(Edit tracking data)
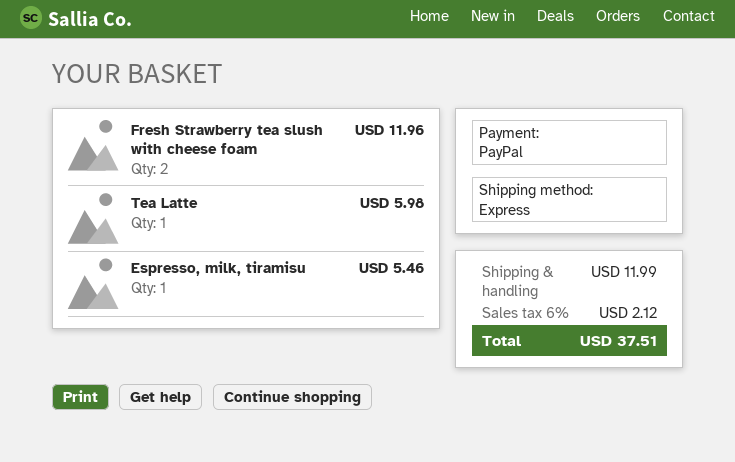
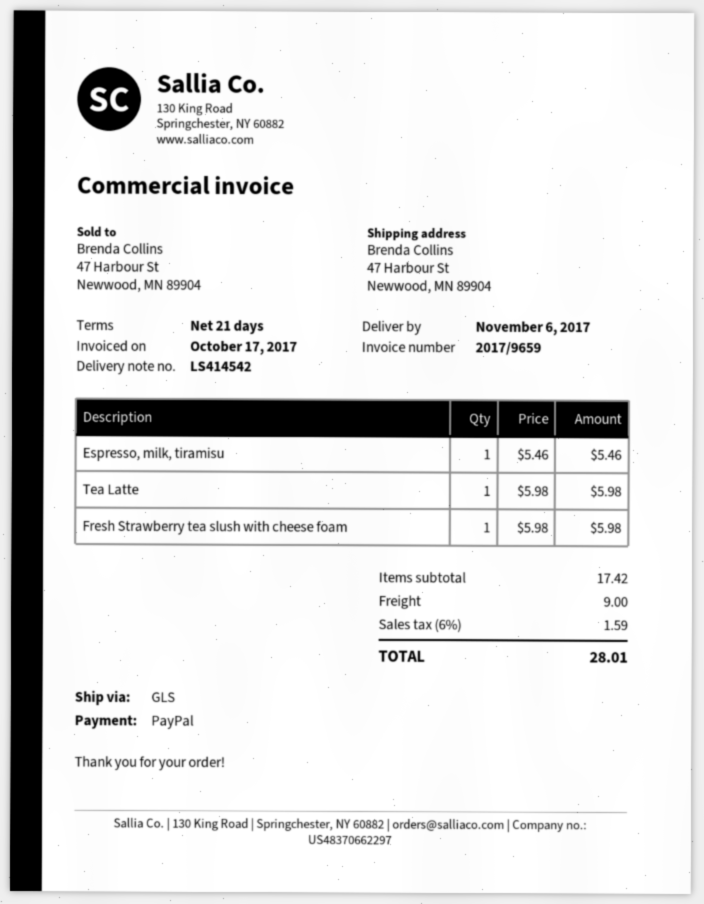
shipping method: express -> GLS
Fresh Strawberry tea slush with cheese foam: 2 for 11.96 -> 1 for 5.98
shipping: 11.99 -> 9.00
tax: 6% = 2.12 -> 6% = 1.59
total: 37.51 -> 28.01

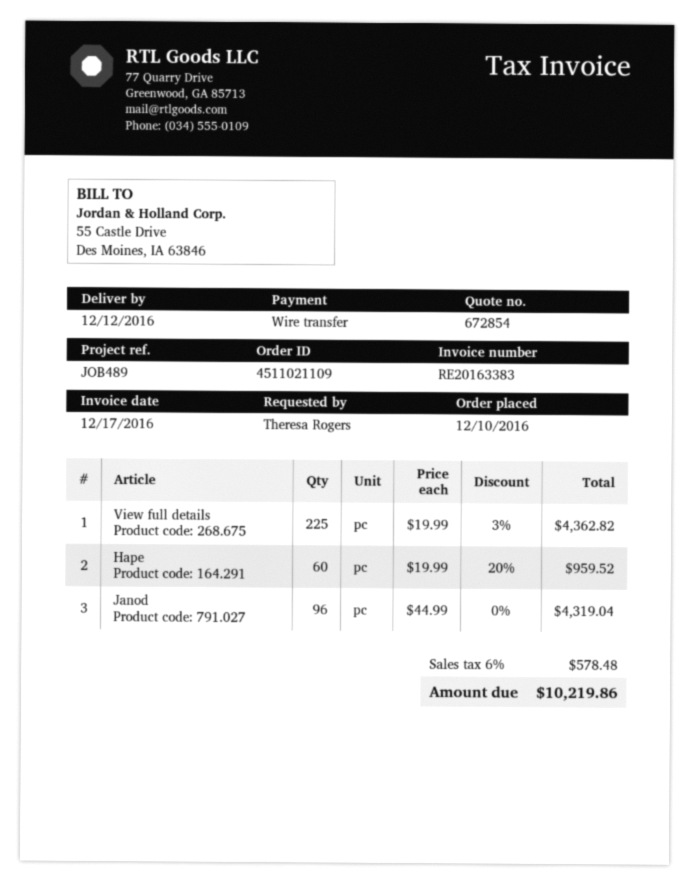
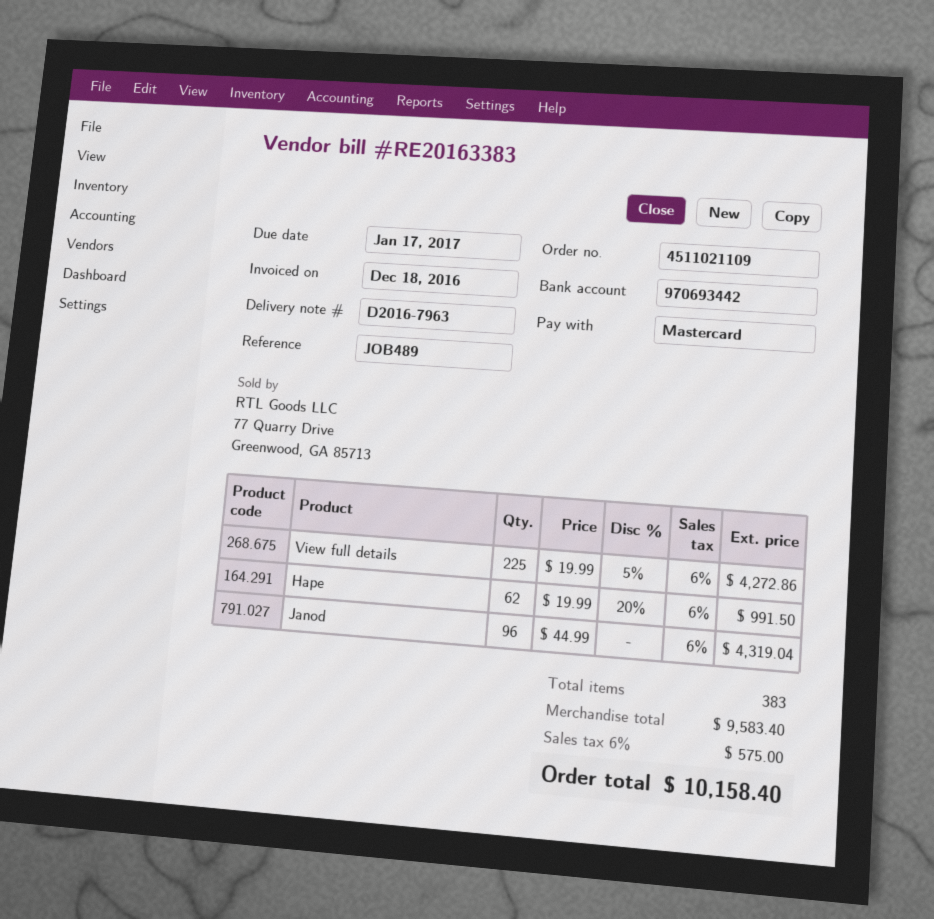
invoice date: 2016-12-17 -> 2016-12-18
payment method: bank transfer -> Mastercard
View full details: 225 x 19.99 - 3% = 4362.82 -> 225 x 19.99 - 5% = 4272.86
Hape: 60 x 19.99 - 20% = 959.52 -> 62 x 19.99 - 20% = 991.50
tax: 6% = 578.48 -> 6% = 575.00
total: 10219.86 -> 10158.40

WHAT TO PRODUCE -> Once the pictures are set aside, what is needed is the lines from the line with "shipping: 11.99 -> 9.00" through the end of the data, written out exactly and alone.

ANSWER TO THIS PROBLEM ->
shipping: 11.99 -> 9.00
tax: 6% = 2.12 -> 6% = 1.59
total: 37.51 -> 28.01

invoice date: 2016-12-17 -> 2016-12-18
payment method: bank transfer -> Mastercard
View full details: 225 x 19.99 - 3% = 4362.82 -> 225 x 19.99 - 5% = 4272.86
Hape: 60 x 19.99 - 20% = 959.52 -> 62 x 19.99 - 20% = 991.50
tax: 6% = 578.48 -> 6% = 575.00
total: 10219.86 -> 10158.40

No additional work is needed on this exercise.